INPUT FOR THIS TASK START

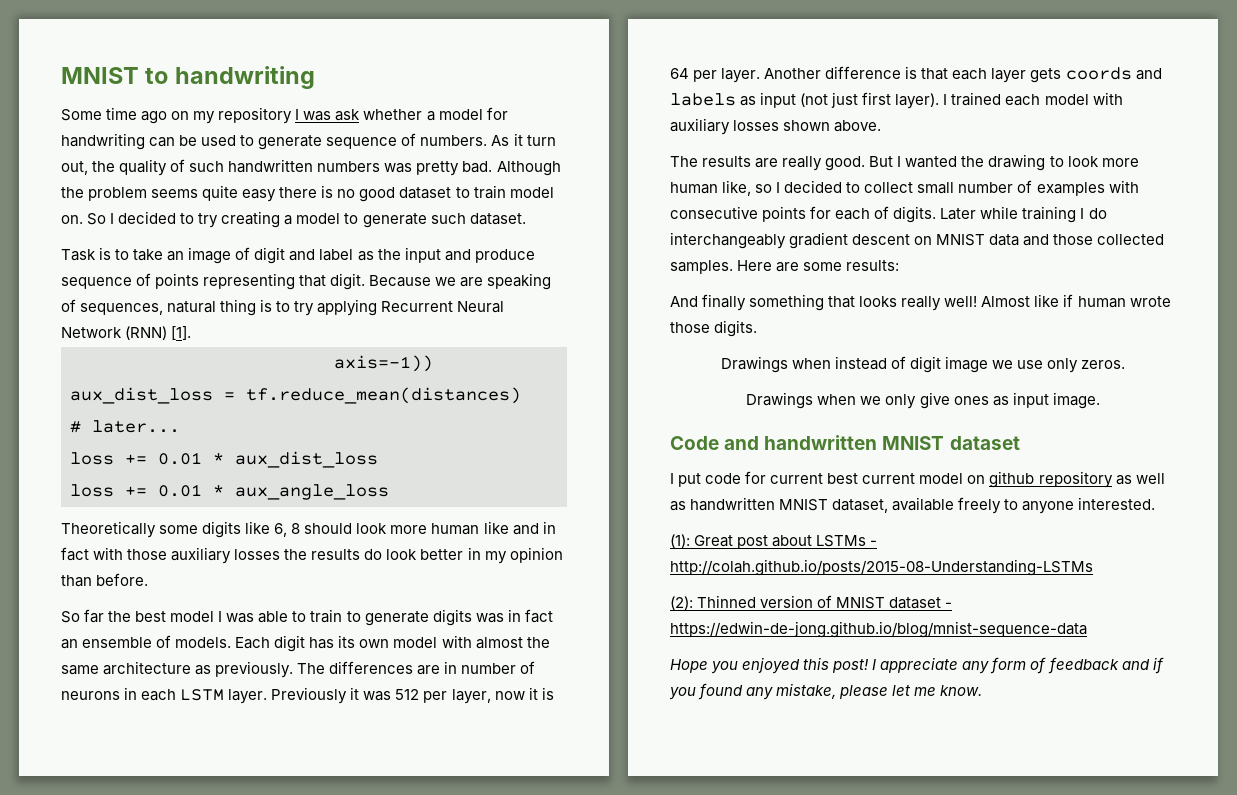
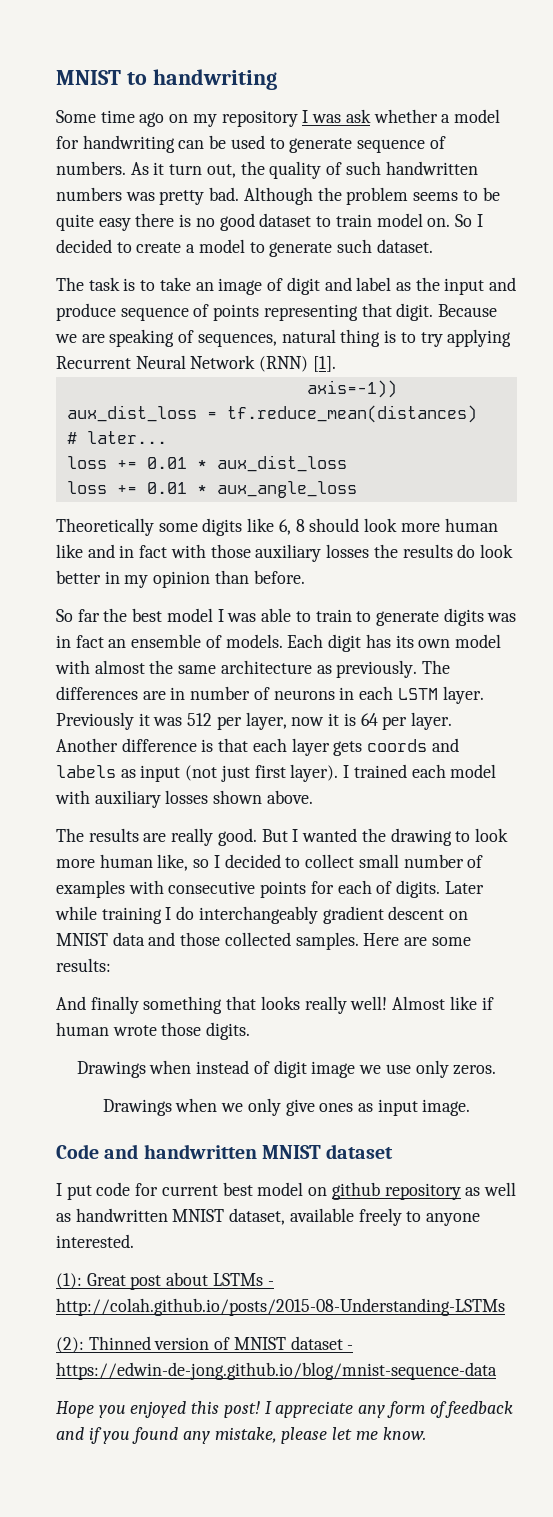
(199, 193) none -> [462,187,500,201] to be
[198,211,281,228] try creating -> [136,242,182,253] create
[61,249,96,261] Task -> [56,277,120,291] The task
[862,473,916,484] current -> (253, 1189) none

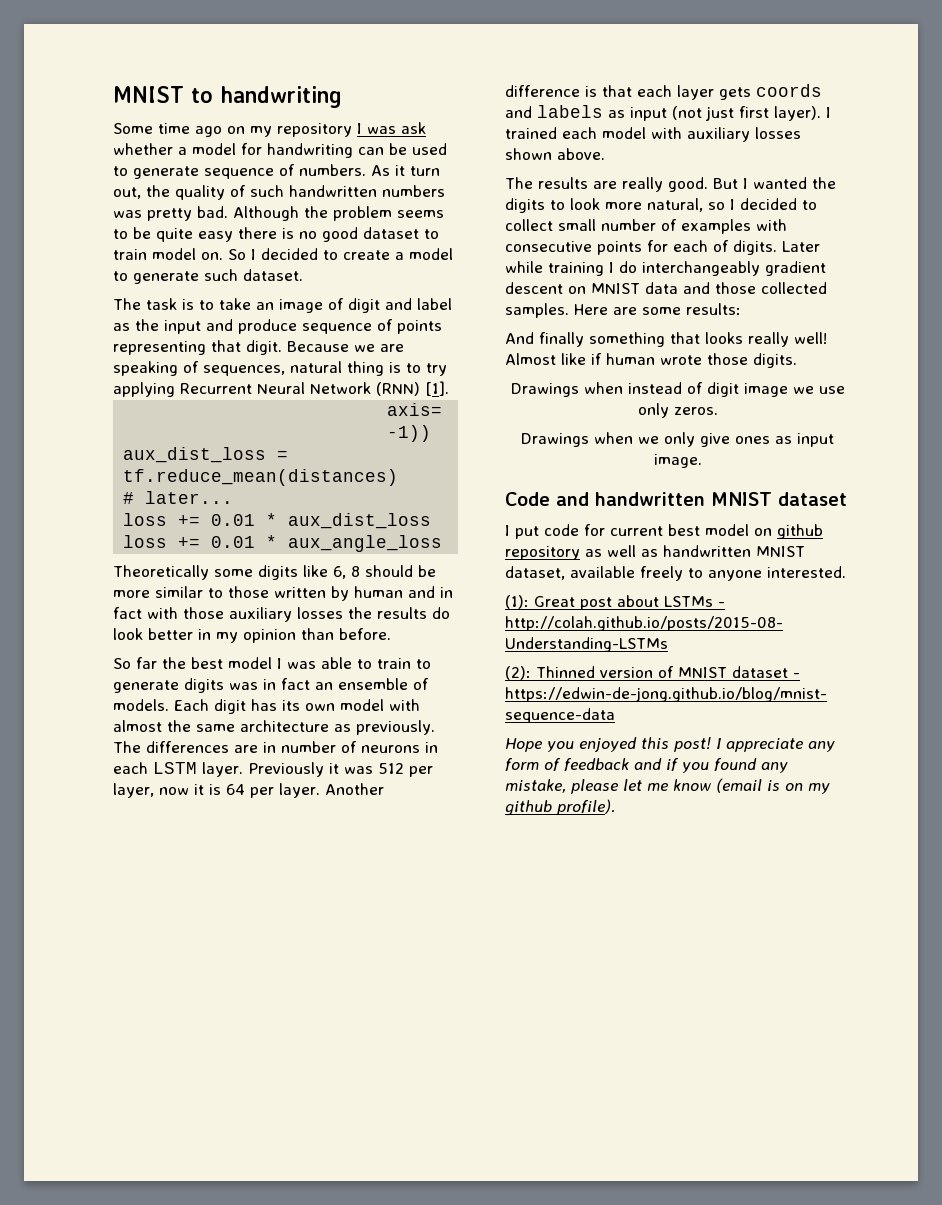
[364,518,498,532] [56,544,83,558] look more human like -> [418,565,436,577] [113,586,403,601] be more similar to those written by human
[390,828,452,846] drawing -> [505,198,545,213] digits
[99,854,189,871] human like, -> [647,198,703,212] natural,
[382,1427,426,1440] know. -> [673,778,830,794] [505,799,615,816] know (email is on my github profile).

INPUT FOR THIS TASK END

(TO DO): All of the entries must be reproduced exactly, apart from the pictures, which are to be dropped.

(PROBLEM SOLUTION):
(199, 193) none -> [462,187,500,201] to be
[198,211,281,228] try creating -> [136,242,182,253] create
[61,249,96,261] Task -> [56,277,120,291] The task
[862,473,916,484] current -> (253, 1189) none

[364,518,498,532] [56,544,83,558] look more human like -> [418,565,436,577] [113,586,403,601] be more similar to those written by human
[390,828,452,846] drawing -> [505,198,545,213] digits
[99,854,189,871] human like, -> [647,198,703,212] natural,
[382,1427,426,1440] know. -> [673,778,830,794] [505,799,615,816] know (email is on my github profile).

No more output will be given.